Sınıfında muhabbeti olduğu tek kişi olan Sezer'in de yüzü fena dağılmıştı.Kendinde ve rakiplerinde o şekilsizliği görmeye alışmıştı da sınıflarının maskotu gibi olan Sezer'e pek yakıştıramamıştı ve anlaşılmaz telaşa genç adam da kapıldığından Emre kimin genç adamın yüzünü o hale getirdiğini bilmiyordu.Doğrusu konuşsalar bile sormazdı ya neyse...

    Şimdi de sonunda kurtulduğu okuldan sonra dinlenmek için geldiği evden zonklayan bir kafa ve patlama noktasında olan bir sinirle çıkıyordu.Bazı zamanlar olurdu ki migreni ve siniri birlik olup dinlenmesine bile izin vermezdi.Onu ancak dövüş kurtarırdı.Şu anda da öyle anlardan birindeydi işte.
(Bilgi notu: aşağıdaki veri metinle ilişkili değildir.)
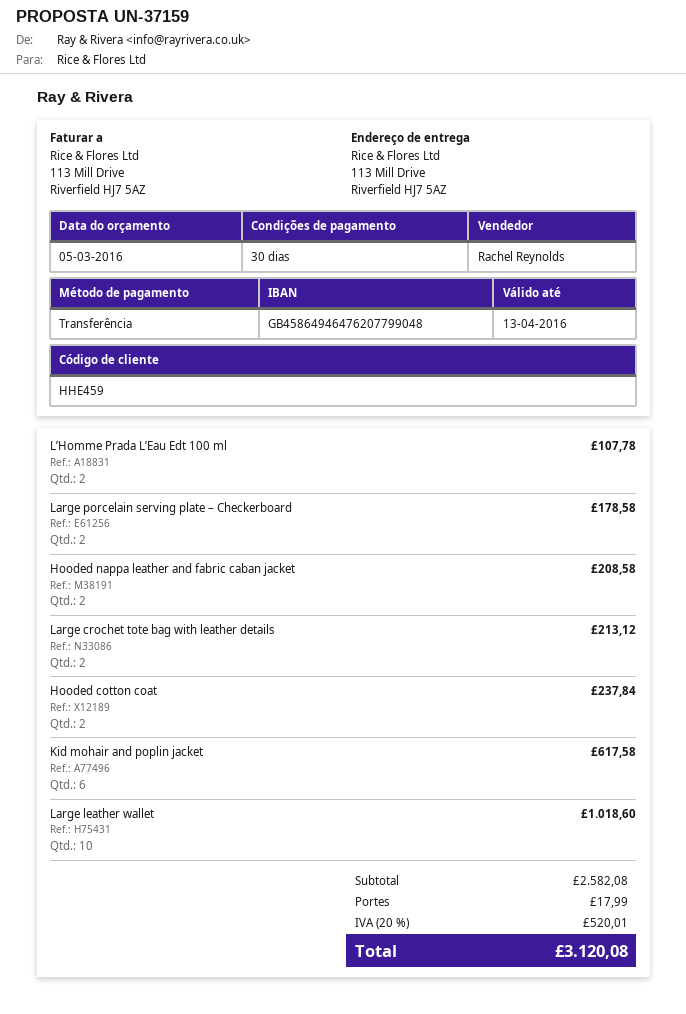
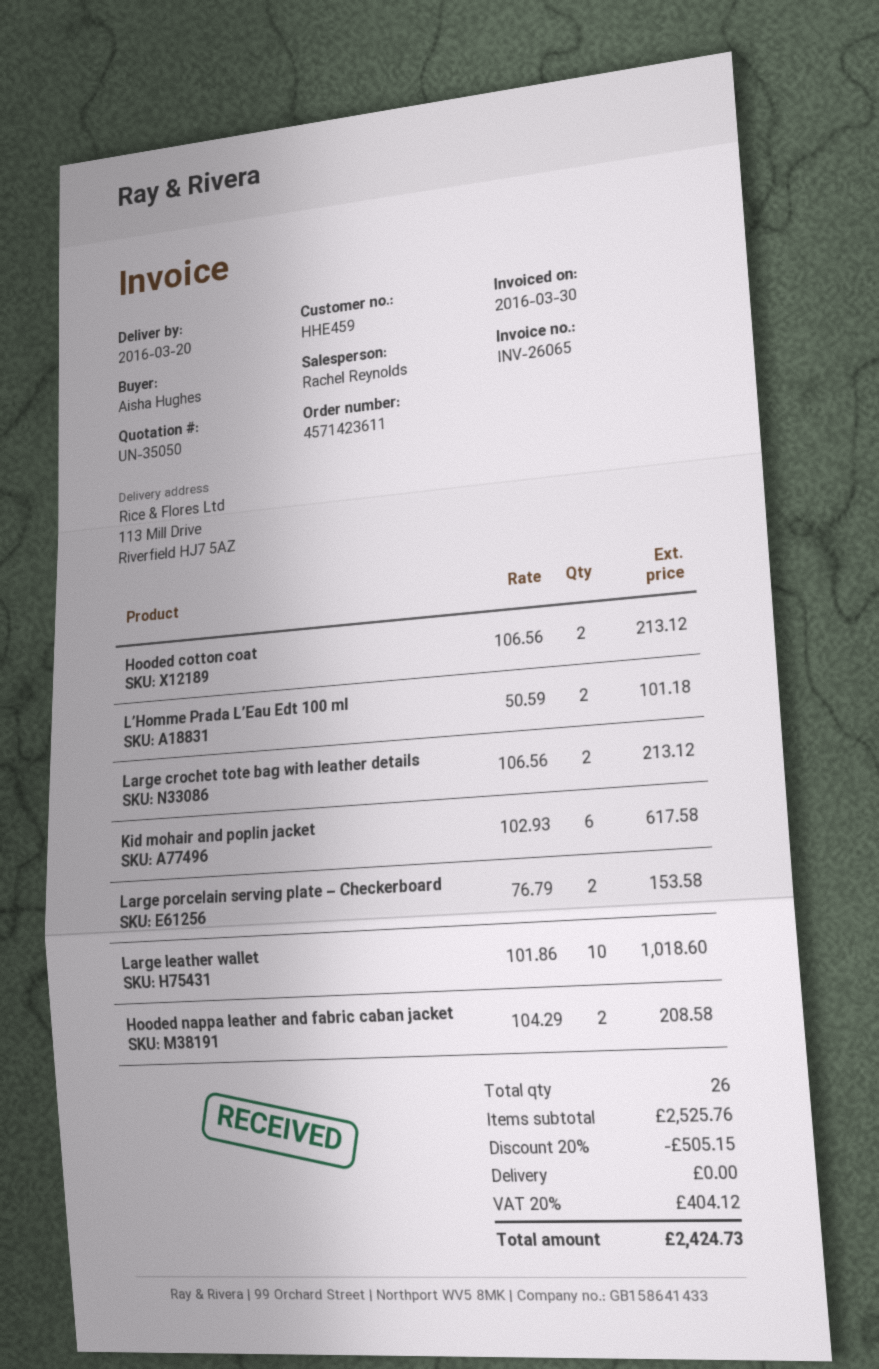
quote number: UN-37159 -> UN-35050
L’Homme Prada L’Eau Edt 100 ml: 2 for 107.78 -> 2 for 101.18
Large porcelain serving plate – Checkerboard: 2 for 178.58 -> 2 for 153.58
Hooded cotton coat: 2 for 237.84 -> 2 for 213.12
subtotal: 2582.08 -> 2525.76
discount: none -> 20% = 505.15
shipping: 17.99 -> 0.00
tax: 20% = 520.01 -> 20% = 404.12
total: 3120.08 -> 2424.73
   Evine yaklaşık yarım saat mesafedeki kulübe yürüyerek gitmeye karar vermişti.Yoksa araba kullanması halinde bu kafayla kaza yapması işten bile değildi.Yalnız arşınladığı yolda aceleci adımları birilerine çarpmasına neden olurken ardından söylenen insanları umursamadı.İnsanlar gecenin bu vakti bomboş yolda omuzlarının yerinden çıkmasına neden olacak şekilde kendilerine çarpan adama kızmakta haklıydılar.Haklı olmasına haklıydılar ama Emre insanların haklılığını ya da çıkmak üzere olan omuzlarını umursamıyordu.Eeeeh insanlar bilmese de bir kural vardı:

  "Sinirli bir Emre daima haklıdır."

   Yollar daha da ıssızlaşıp binalar izbeleşirken şu binayı geçince kulübe varmasına 2 sokak kalıyordu.Bu sırada telefonunun melodisi kulağına çalındı.Çalan telefonunu deri ceketinin iç cebinden çıkardı.Ekranda beliren isim , şu anda kendisini kulüpte bekleyen Arslan'dan başkasına ait değildi.Aramayı cevaplayıp köşeden döndü.Karşılaştığı manzara başta ilgisini çekmezken arkadaşının sözlerinden sonra bayağı çekici olmuştu.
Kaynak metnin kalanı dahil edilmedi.